» **What to work on**: Only these lines of the data below are wanted: the one with "[851,181,897,197] view ->", the one with "(1107, 329) none", and any lines between them, each repeated exactly.

» **The records**:

====

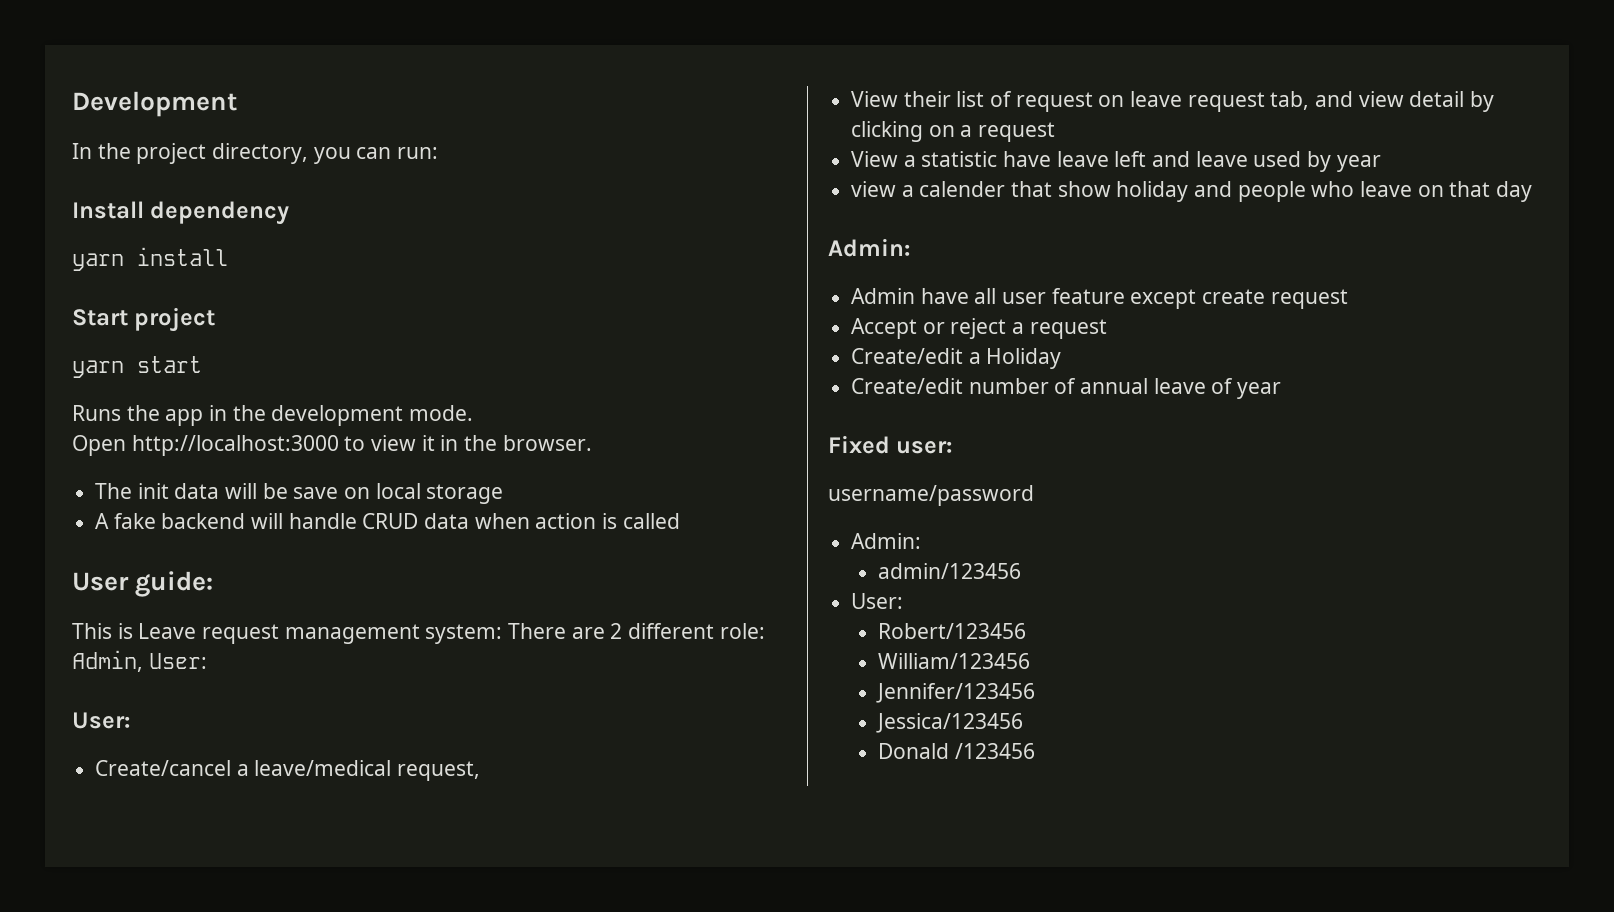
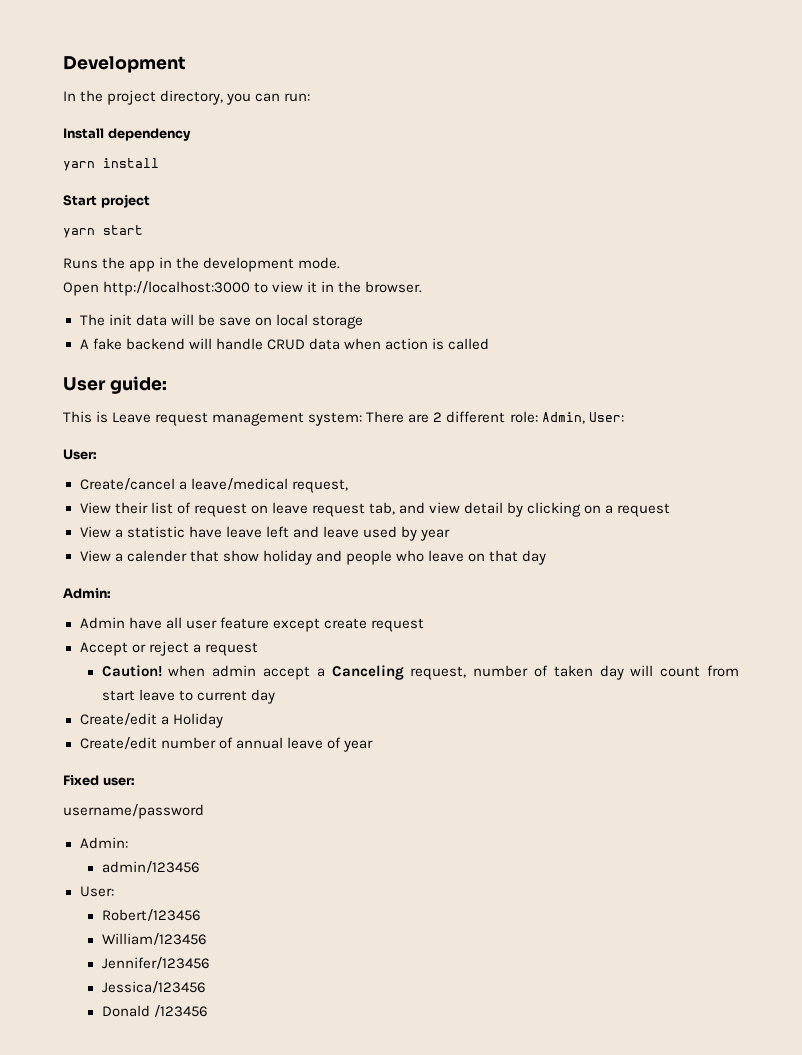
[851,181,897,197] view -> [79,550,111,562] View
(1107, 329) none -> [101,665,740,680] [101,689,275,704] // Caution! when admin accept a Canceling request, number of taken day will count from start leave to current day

====

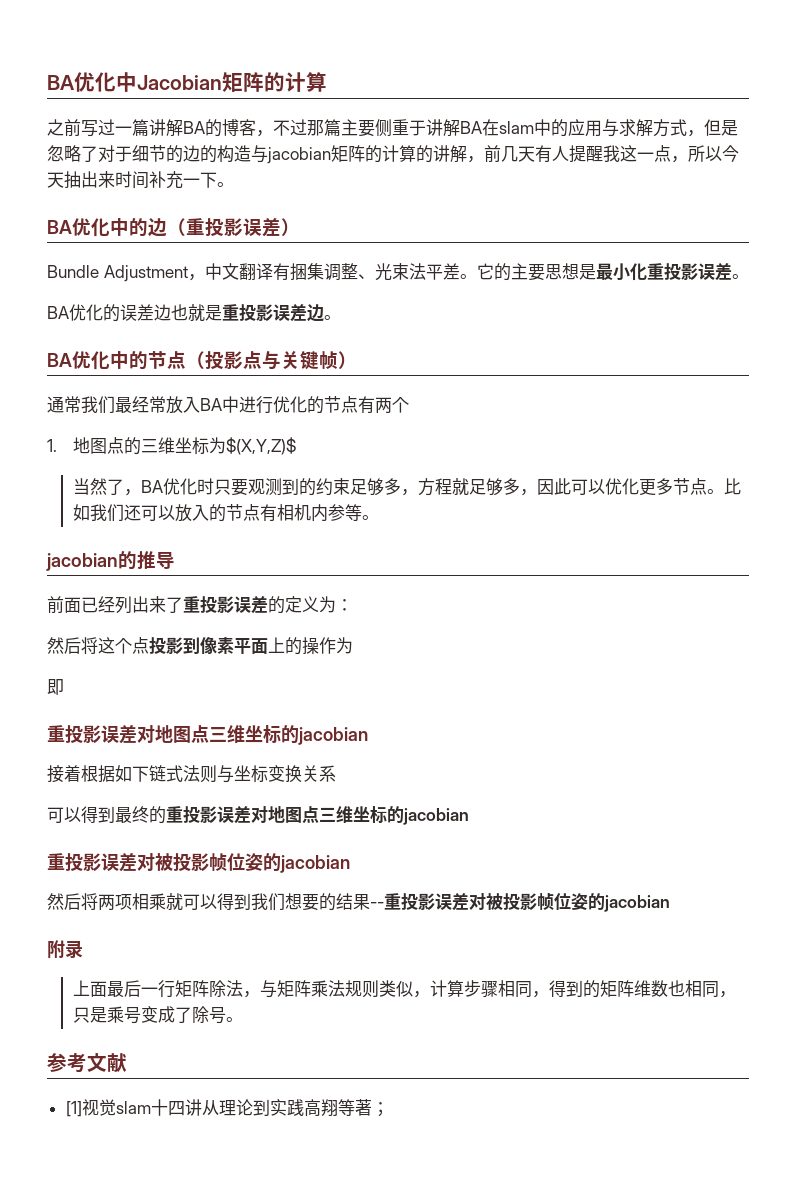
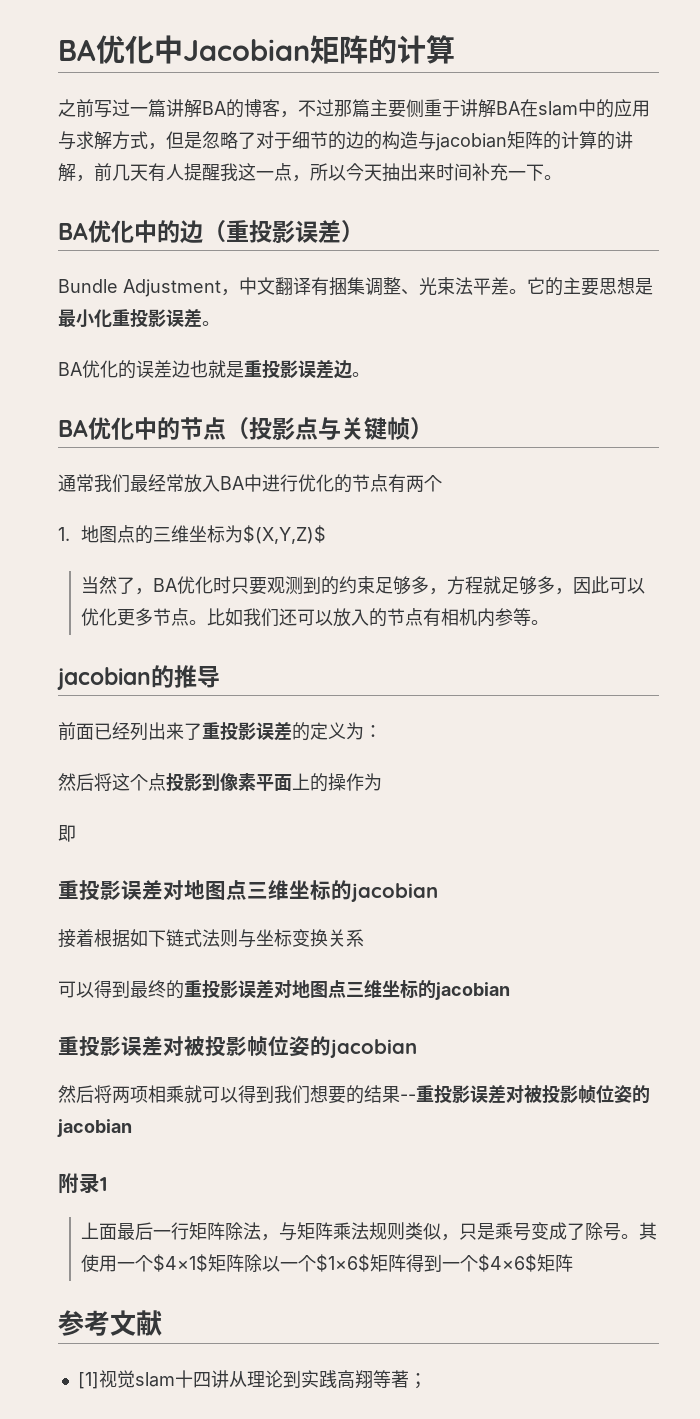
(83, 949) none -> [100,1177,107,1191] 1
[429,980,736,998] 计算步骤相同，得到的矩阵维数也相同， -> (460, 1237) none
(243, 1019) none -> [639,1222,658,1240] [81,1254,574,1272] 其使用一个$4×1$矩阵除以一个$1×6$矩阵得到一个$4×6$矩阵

====

» **Solution to the problem**:
[851,181,897,197] view -> [79,550,111,562] View
(1107, 329) none -> [101,665,740,680] [101,689,275,704] // Caution! when admin accept a Canceling request, number of taken day will count from start leave to current day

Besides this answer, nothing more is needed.